Wednesday, June 02, 2010

On Not Being Defensive

It's very difficult.

I'm learning stuff, but it's not easy to do this sort of stuff. And it's sometimes frustrating.

So, for your discussion pleasure: how much responsibility do students have for their learning, and how much responsibility do faculty have for student learning?


  1. oh, I'll take the bait. Faculty have the responsibility to provide the material to learn, and the context in which students do it. But we can't *make* people learn, we can only make it possible for them to do so. (As in the old saying "You can lead a horse to water..."

  2. Ok, initially I was going to say almost exactly what Susan said, though I was going to say "tools" where she said "material." But you know, I'm not sure if I *entirely* believe that. I think that faculty DO hold some responsibility. I think faculty have the responsibility to *attempt* to engage their students and to demonstrate why the material of the course matters. I think that maybe the whole "you can lead a horse to water...." thing might let us faculty types off the hook to easily, and put too much blame on students when they aren't interested or engaged.... I dunno. I do still think that MOST of the responsibility for learning is on the student. I want my students to feel like their education is their own - that I don't own it or control it. On the other hand, if my students aren't learning as a group, that probably does have something to do with me, and it means I need to do something to fix it.

  3. It's a tricky answer, because students have a wide range of abilities.

    So, for a more experienced student, the student has more responsibility for their own learning. They should have a more developed set of learning skills.

    For a less experienced student, the professor has to do more work helping them learn how to learn.

    Also, some of the learning skills are discipline-specific and others are more general. So, some disciplines have a duty to teach a particular set of skills, where others have a duty to teach another (probably overlapping) set of skills.

  4. I think it's our faculty responsibility to help students learn--setting up clear goals for our courses, showing them how the assignments are supposed to help them connect with the course, show them why the assignments are in the course and how we have prepared them for it, and to offer opportunities for them to experiment and get feedback in some ways before serious graded assessments happen. But then it's their responsibility to do that work. It's a fine line--as Dr. Crazy says above, the student-responsibilty-is-supreme argument can slide into a lot of student-bashing and conversation about the Problems with Students These Days (which I know is not at all where you are--I'm thinking of discussions with my dept, for example, where these views will emerge). Teaching is about relationships (student-teacher, as well as student-discipline or community), and it takes work on both sides.

  5. Thanks for your comments, folks. I'm on a friend's computer for a few minutes, but I wanted to say that one of the most helpful things is to ask myself: imagine the student who's doing the work, but still having a problem. How do I help that student? Thinking about that student is helping me conceptualize teaching a bit better.

  6. If the student is doing all of the work but still having problems, it's the student's responsibility to talk to the professor for more guidance. Office hours, further explanation via email, extra readings that might clarify things, etc.

    If the professor were extra-proactive, s/he might initiate such a discussion, but the onus of comprehension still rests squarely on the student.

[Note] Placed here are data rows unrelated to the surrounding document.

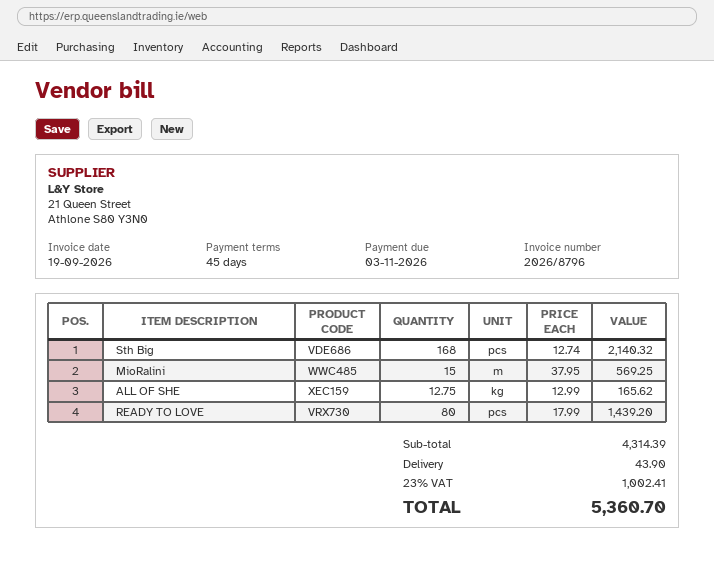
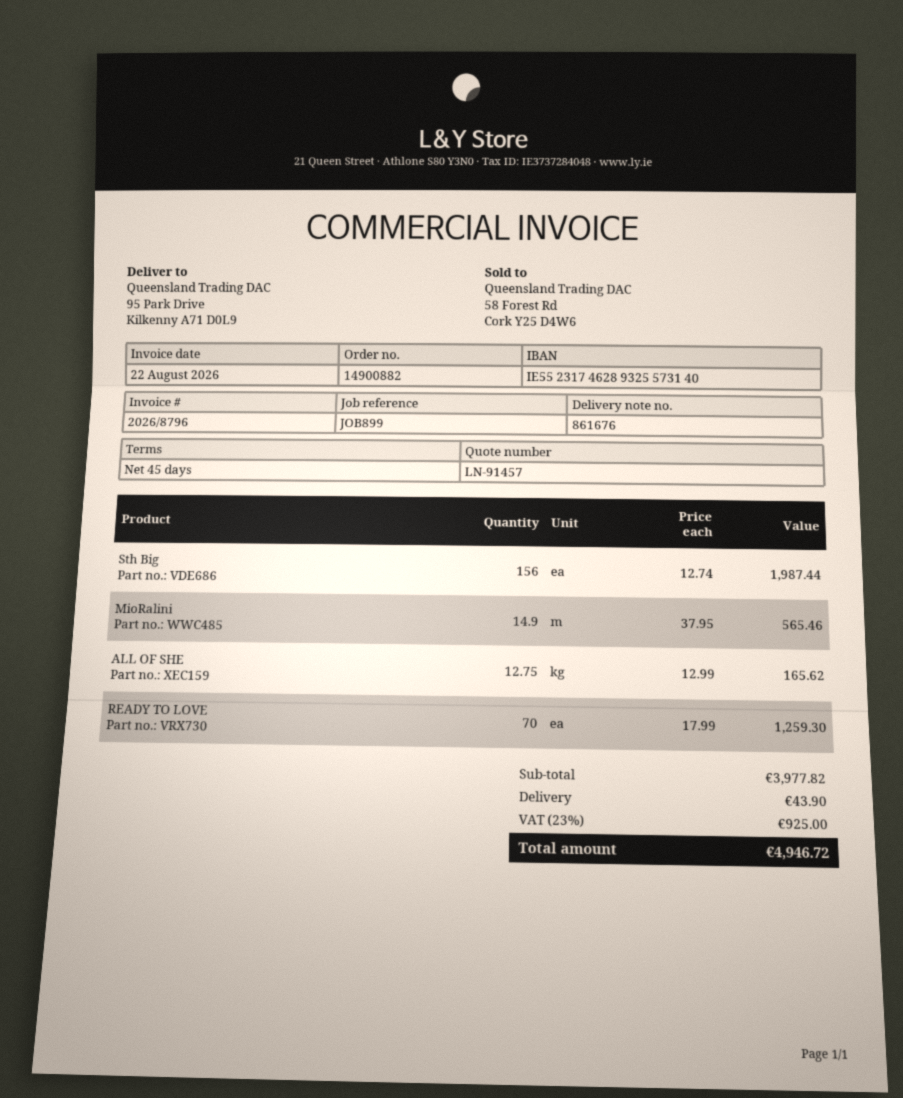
invoice date: 2026-09-19 -> 2026-08-22
Sth Big: 168 x 12.74 = 2140.32 -> 156 x 12.74 = 1987.44
MioRalini: 15 x 37.95 = 569.25 -> 14.9 x 37.95 = 565.46
READY TO LOVE: 80 x 17.99 = 1439.20 -> 70 x 17.99 = 1259.30
subtotal: 4314.39 -> 3977.82
tax: 23% = 1002.41 -> 23% = 925.00
total: 5360.70 -> 4946.72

    I'd say that unless the vast majority of the class were doing the work and still not understanding the material that then the prof might reevaluate his/her actions and take a more engaged approach.

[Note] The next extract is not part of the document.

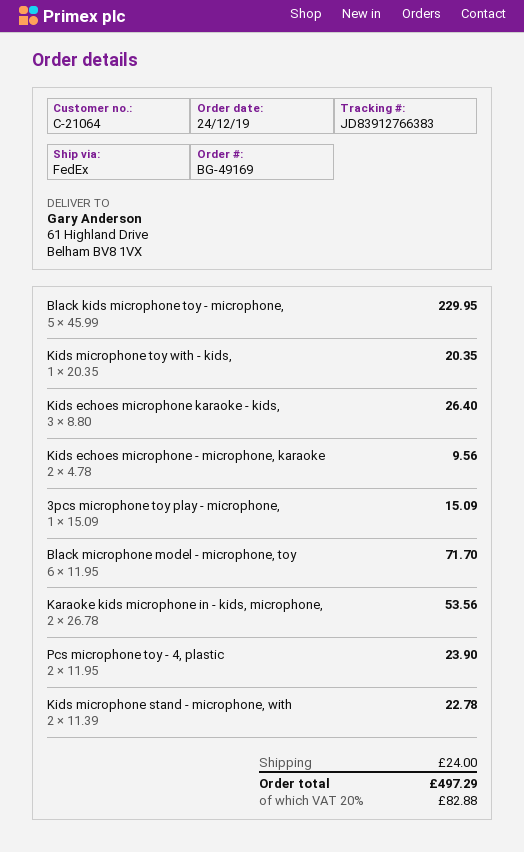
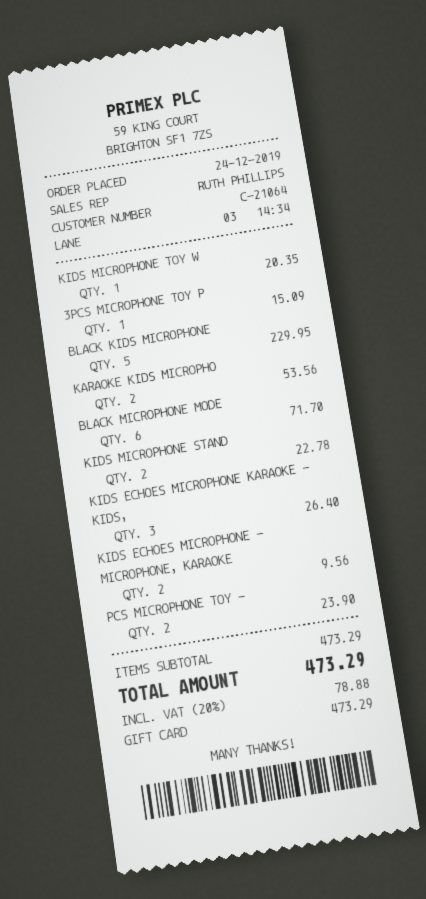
shipping: 24.00 -> none
tax: 20% = 82.88 -> 20% = 78.88
total: 497.29 -> 473.29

    Susan summed it up well. It's the job of professors to make the knowledge available. It is not their job to tell students (beyond planned evaluations) whether they are or aren't understanding the material. Students have to be able to make that call for themselves and act in their own interests.

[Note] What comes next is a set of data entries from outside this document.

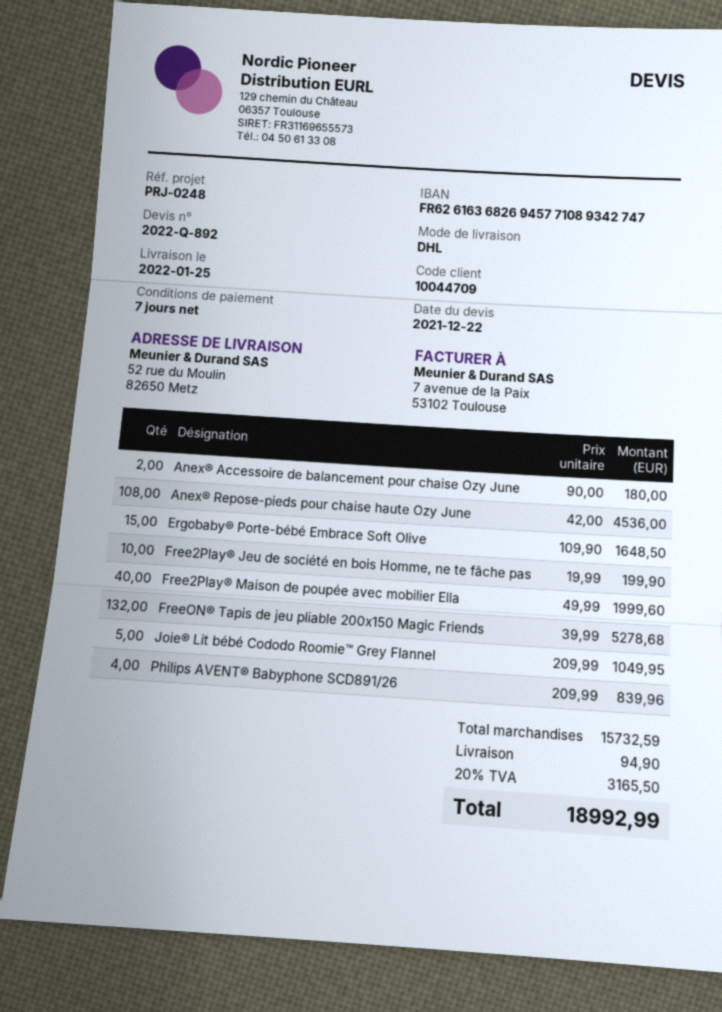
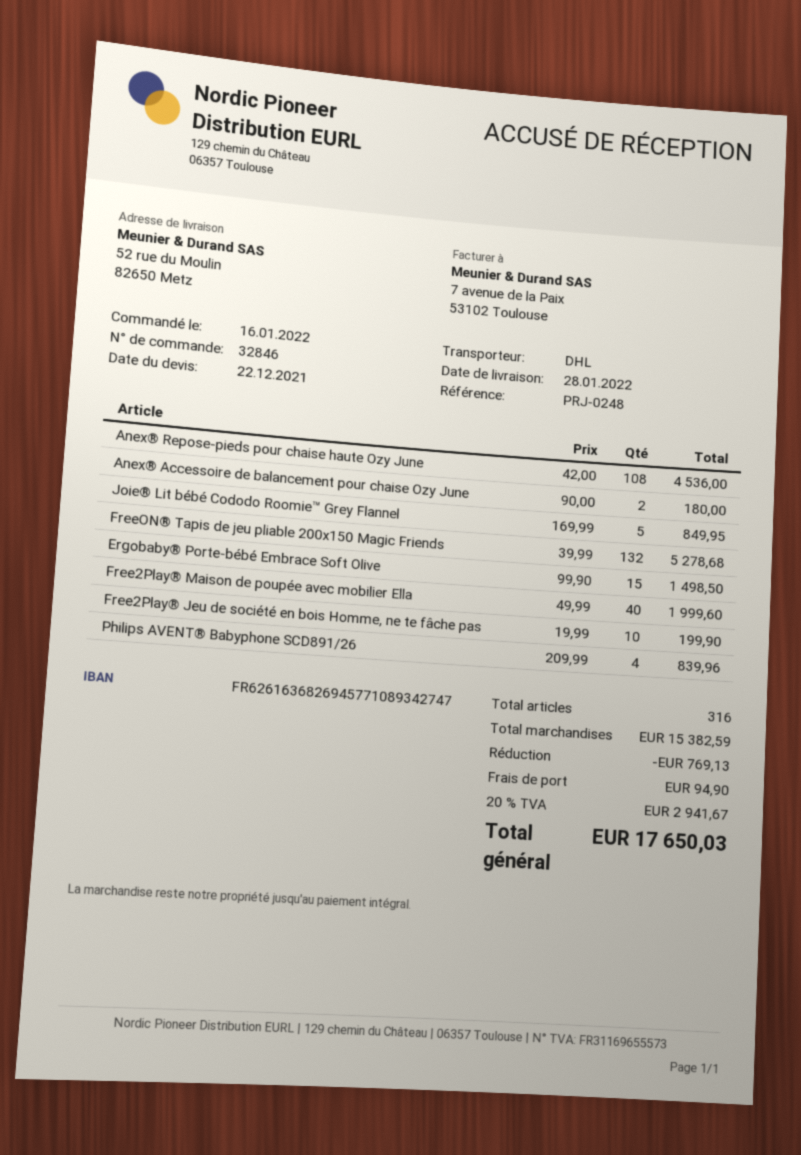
delivery date: 2022-01-25 -> 2022-01-28
Ergobaby® Porte-bébé Embrace Soft Olive: 15 x 109.90 = 1648.50 -> 15 x 99.90 = 1498.50
Joie® Lit bébé Cododo Roomie™ Grey Flannel: 5 x 209.99 = 1049.95 -> 5 x 169.99 = 849.95
subtotal: 15732.59 -> 15382.59
discount: none -> 769.13
tax: 20% = 3165.50 -> 20% = 2941.67
total: 18992.99 -> 17650.03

  7. I think we have to do more than make knowledge available, though. I think we have to set up processes that will give students the chance to encounter that knowledge, and we have to assume that some students will have problems (I love the heuristic of thinking about someone doing the work and having a problem), and we have to assume that students don't learn everything all at once. Of course students do need to make their own calls about what they understand and don't, and what sort of extra help to ask for. I am finding it helpful these days to ask myself how the activities of the course are guiding students in learning material.

  8. I can't recommend enough Patrick Allitt's book I'm the Teacher, You're the Student. Glib title aside, it does a great job describing the relationship between faculty and students.

  9. I agree with the other Susan & Dr. C and didn't mean to be flip, as if we can just provide material while students learn. We have to show them it matters, model the skills they need, give clear instructions, etc. But we can't *make* students learn.

    THinking about this a lot, because I'll have 120 students in a lower division course, mostly new freshpeople, and I know part of what I'm teaching is HOW to learn.

  10. In my courses, I think that my responsibility is to try to engage the student as a whole person -- to try to inspire them to learn and develop. I give students a lot of room to make each project their own. I see myself as issuing the invitation and then prodding them toward ownership and engagement with material that is interesting to both of us. But when students don't pick up that invitation or just want to do the easiest thing so they can get the easiest A, I may try to get them to inquire into that, but at that point I think my responsibility ends.

    I also take seriously the idea that I have to teach them to be independent and pro-active. I don't run after them. I tell them I won't. If they're having problems, I expect them to come to me. I do allow time in class when they can ask me questions informally and individually, since some students are nervous about office hours or can't make it.